Consider Cromwell Street, Gloucester: a street full of flats and bedsits and therefore young people in need of cheap accommodation, coming and going, moving out and moving in. And the top rooms in number twenty-five were the cheapest of the lot. Police had actually traced about a hundred and fifty former tenants, some of whom had paid no more than a fiver a week.

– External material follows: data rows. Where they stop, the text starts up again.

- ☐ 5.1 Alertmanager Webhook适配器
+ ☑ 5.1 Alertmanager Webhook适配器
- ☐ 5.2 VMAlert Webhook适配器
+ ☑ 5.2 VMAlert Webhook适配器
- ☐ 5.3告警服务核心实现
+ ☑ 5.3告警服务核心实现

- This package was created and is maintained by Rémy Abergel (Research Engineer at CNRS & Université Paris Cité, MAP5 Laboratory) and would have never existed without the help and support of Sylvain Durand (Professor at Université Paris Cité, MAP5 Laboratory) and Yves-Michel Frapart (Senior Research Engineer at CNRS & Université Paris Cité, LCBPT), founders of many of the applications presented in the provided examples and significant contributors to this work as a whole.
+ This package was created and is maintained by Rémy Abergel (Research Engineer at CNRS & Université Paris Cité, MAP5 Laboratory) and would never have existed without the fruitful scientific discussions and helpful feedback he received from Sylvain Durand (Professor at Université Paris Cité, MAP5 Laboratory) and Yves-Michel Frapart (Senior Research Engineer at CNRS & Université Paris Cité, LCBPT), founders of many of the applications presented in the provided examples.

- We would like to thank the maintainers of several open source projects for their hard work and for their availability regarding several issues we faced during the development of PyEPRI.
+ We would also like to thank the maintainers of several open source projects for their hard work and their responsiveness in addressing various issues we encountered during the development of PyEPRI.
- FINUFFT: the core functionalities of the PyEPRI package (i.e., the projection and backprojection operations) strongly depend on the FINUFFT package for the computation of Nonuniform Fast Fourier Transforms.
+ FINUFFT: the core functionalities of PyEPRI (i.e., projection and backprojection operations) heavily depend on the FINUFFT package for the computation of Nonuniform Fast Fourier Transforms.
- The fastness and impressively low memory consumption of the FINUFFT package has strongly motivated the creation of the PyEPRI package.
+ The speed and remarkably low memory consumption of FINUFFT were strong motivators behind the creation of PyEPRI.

So it was a haven for itinerant kids, some of whom might otherwise be sleeping in cardboard boxes in shop doorways. Some actually said it was the happiest, safest time of their adult lives, being in Cromwell Street, being part of Fred and Rose’s big family, with all that this involved. Looked back on it with real nostalgia.
Strange. And yet not so strange.
Because it was an organism , was 25 Cromwell Street, Huw said, and Fred loved it for that. It was end-of-terrace, tall and narrow – three storeys, plus cellars, plus attics – built like a person. And Fred knew all its private parts: where the wires went, where the pipes went.